#### [Dataset excerpts]
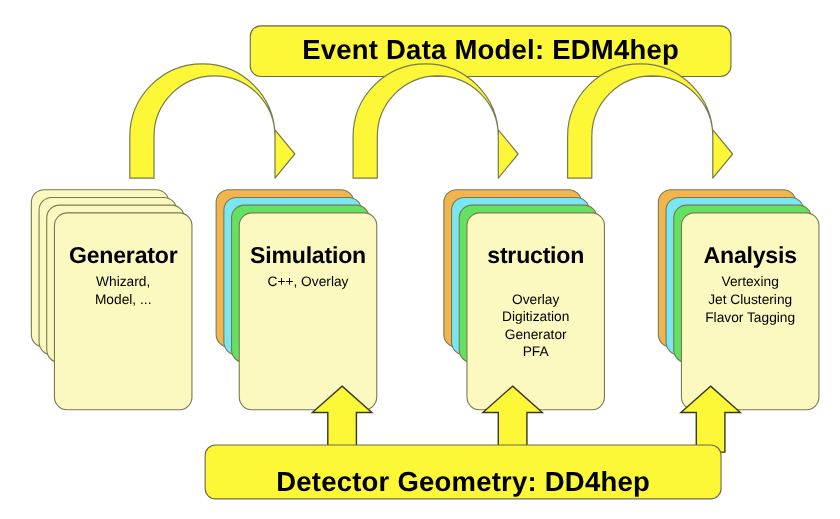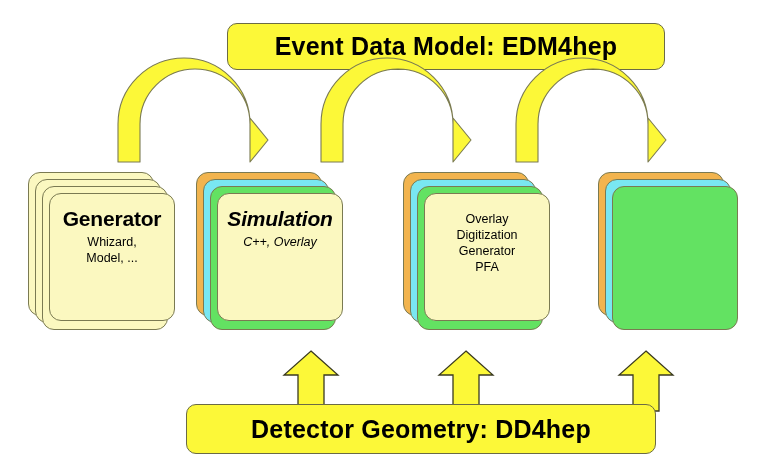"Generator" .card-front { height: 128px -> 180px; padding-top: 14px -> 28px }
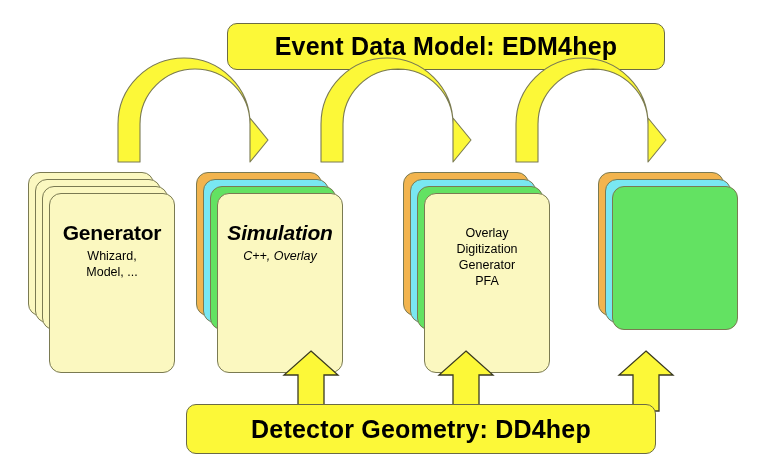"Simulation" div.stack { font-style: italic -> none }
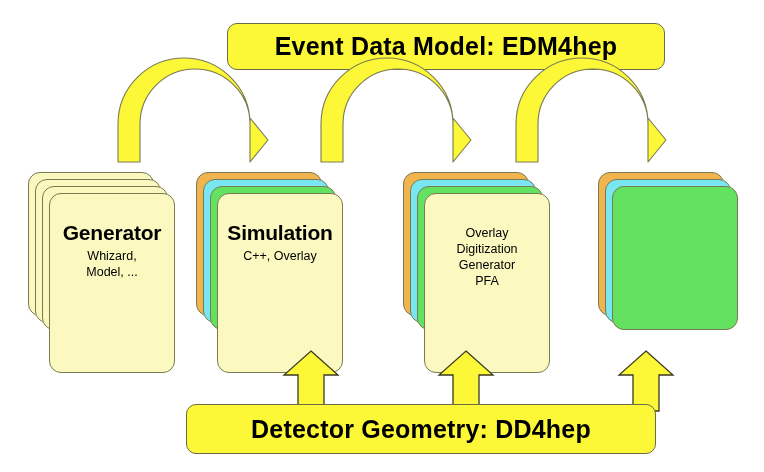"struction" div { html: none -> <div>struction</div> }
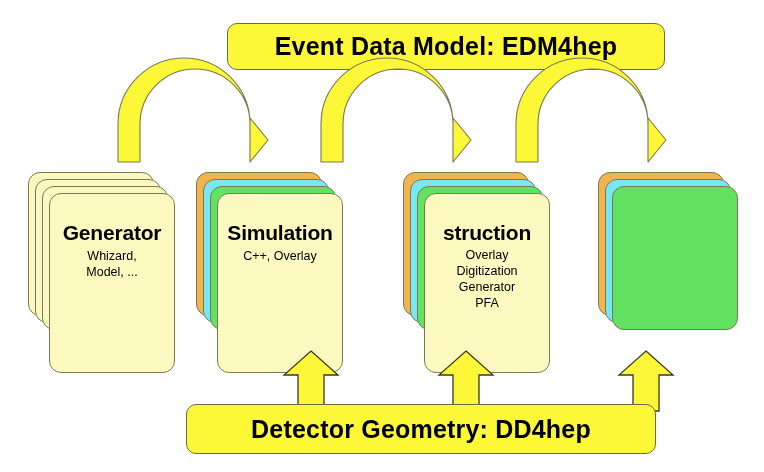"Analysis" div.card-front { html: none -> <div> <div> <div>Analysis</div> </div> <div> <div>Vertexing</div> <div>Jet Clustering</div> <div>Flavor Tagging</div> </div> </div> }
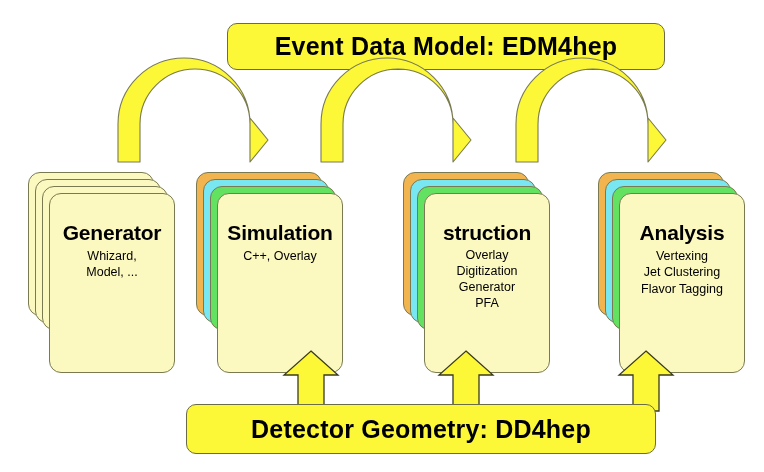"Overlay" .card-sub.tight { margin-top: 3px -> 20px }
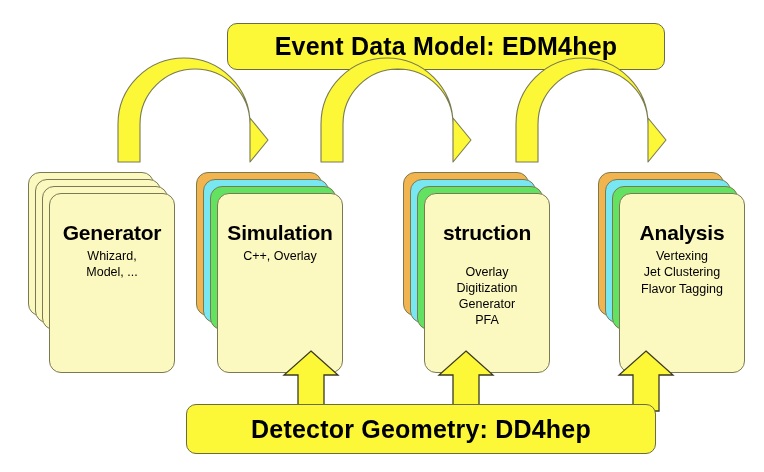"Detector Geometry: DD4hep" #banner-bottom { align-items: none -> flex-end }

#### [The problem]
In your copy, include every record word for word but no pictures.

#### [Written solution]
"Generator" .card-front { height: 128px -> 180px; padding-top: 14px -> 28px }
"Simulation" div.stack { font-style: italic -> none }
"struction" div { html: none -> <div>struction</div> }
"Analysis" div.card-front { html: none -> <div> <div> <div>Analysis</div> </div> <div> <div>Vertexing</div> <div>Jet Clustering</div> <div>Flavor Tagging</div> </div> </div> }
"Overlay" .card-sub.tight { margin-top: 3px -> 20px }
"Detector Geometry: DD4hep" #banner-bottom { align-items: none -> flex-end }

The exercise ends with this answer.